Closest to the Heart: A Mystagogy of Spiritual Friendship in Pavel A. Florenskij’s The Pillar and Ground of the Truth
Glen Attard
Ħal Qormi, Malta: Horizons, 2020

Father Glen Attard’s book puts me in an unusual spot for a reviewer. Unbeknownst to each other at the beginning of our projects, the author and I were both working on a doctoral thesis/future book on the same topic at the same time. He became aware of me and my work when Public Orthodoxy published my Conjugal Friendship in May 2017; and I, of him and his work when he emailed me in February 2018 to introduce himself as a colleague in Florensky scholarship. He conveyed his disagreement with the central premise around which my entire thesis revolves: to wit, that Father Pavel Florensky wrote “Friendship,” the culminating chapter of The Pillar and Ground of the Truth, as his theological and spiritual response to the era’s—and his own—preoccupation with the recently coined and theorized “homosexuality.” In response to Attard’s request for something more substantive to support my reading of “Friendship,” I referred him to the chapter on Florensky in my MA thesis, a few short pieces of mine at Orthodoxy in Dialogue, and especially my more adequately annotated Father Pavel Florensky and the Sacrament of Love, scheduled to appear a few months later in The Wheel.

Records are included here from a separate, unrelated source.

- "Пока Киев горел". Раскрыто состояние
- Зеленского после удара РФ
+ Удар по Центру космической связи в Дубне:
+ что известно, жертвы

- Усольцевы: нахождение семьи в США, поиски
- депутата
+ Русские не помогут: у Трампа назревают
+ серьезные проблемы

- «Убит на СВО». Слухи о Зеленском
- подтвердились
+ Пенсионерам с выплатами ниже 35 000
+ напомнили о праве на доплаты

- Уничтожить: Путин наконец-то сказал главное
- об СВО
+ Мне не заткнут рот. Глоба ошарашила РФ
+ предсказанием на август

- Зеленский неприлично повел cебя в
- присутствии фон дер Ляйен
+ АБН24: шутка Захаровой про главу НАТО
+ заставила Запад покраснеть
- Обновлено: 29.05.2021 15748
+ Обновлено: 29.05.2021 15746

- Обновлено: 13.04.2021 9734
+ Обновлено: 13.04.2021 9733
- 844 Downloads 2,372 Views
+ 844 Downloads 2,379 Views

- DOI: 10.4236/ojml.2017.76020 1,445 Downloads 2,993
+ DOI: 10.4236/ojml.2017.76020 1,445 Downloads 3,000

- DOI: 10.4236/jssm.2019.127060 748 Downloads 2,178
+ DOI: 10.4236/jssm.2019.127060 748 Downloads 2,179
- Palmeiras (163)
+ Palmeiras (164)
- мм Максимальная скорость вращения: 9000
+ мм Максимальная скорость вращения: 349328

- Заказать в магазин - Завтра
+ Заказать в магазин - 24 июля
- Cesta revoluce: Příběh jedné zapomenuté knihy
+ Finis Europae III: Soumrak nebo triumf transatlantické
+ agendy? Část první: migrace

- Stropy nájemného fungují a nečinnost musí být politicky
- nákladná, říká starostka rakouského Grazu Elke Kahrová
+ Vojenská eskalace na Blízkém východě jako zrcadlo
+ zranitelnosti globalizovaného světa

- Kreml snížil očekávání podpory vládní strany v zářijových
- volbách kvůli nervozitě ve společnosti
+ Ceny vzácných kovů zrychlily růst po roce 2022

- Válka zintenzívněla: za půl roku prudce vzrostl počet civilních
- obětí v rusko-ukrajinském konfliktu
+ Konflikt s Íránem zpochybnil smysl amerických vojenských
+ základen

I wrote again to let him know when the latter came out. My doctoral thesis proposal, Conjugal Friendship and the Sacrament of Love: Father Pavel Florensky’s Orthodox Theology of Same-Sex Love, was not posted publicly at academia.edu until one month after Attard’s book appeared in print. The timeline of our correspondence and my online publishing record proves relevant later in this review.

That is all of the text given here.